STATE DIRECT QUESTIONING OF TOBIN REBUTTAL
  • That direct questioning on rebuttal was conducted by Prosecutor Blackwell and took only about 8 minutes. Excitement, of the legal type, occurred about four minutes into direct when Tobin appeared to reference the blood gas data that Cahill had cautioned would result in a mistrial.

    Nelson immediately objected, and the court went into a couple of minutes of sidebar, during which I’m sure the defense was asking for a mistrial.

DEFENSE CROSS-EXAMINATION OF TOBIN REBUTTAL
  • Without any real way to prepare for this unexpected testimony, there really wasn’t much he could accomplish.


At this point the state and defense both made the final announcement that they were resting their case in chief, and Judge Cahill turned his attention to the jury.
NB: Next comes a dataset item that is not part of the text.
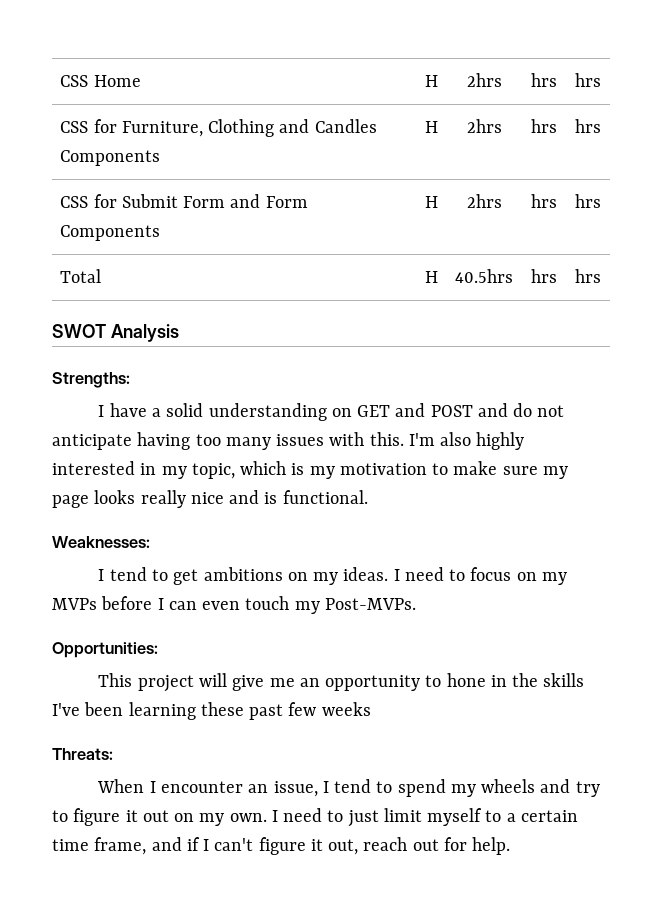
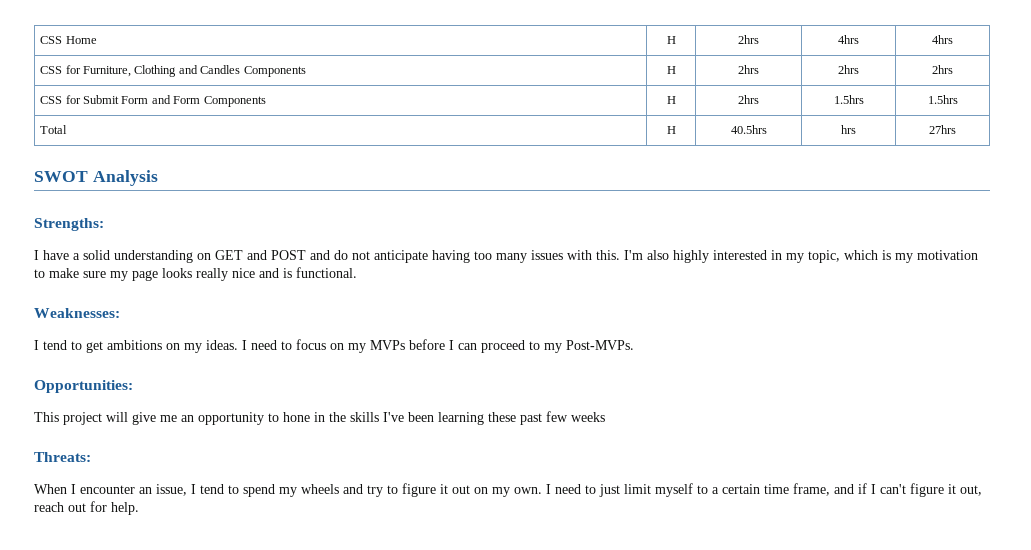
[530,73,557,87] [574,73,601,87] hrs | hrs -> [838,35,859,44] [932,35,953,44] 4hrs | 4hrs
[530,119,557,133] [574,119,601,133] hrs | hrs -> [838,65,859,74] [932,65,953,74] 2hrs | 2hrs
[530,194,557,208] [574,194,601,208] hrs | hrs -> [833,95,864,104] [927,95,958,104] 1.5hrs | 1.5hrs
[574,269,601,283] hrs -> [929,125,956,134] 27hrs
[202,596,290,610] even touch -> [481,340,540,353] proceed to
They would be dismissed for the day, and until Monday at 9:00am CT, at which time they would return to court to hear the closing arguments of the state and the defense, receive their jury instructions, and begin their deliberations. They were reminded that they were to be sequestered during deliberations, and so were cautioned to “pack a bag.”

That sounds like a desperate prosecution.
 
That sounds like a desperate prosecution.
Yeah they weren't prepared for the CO argument even though it sounds like the CO argument wasn't an issue. It is interesting that Floyd's blood had O levels at 98% but yet he died of low oxygen brought on by the actions (or reactions) of the officers. Closing arguments and jury instructions will be interesting to see on Monday. I'm thinking guilty of manslaughter at most.
 
The defense has a built in appeal if chauvin is convicted because the prosecution entered forbidden evidence.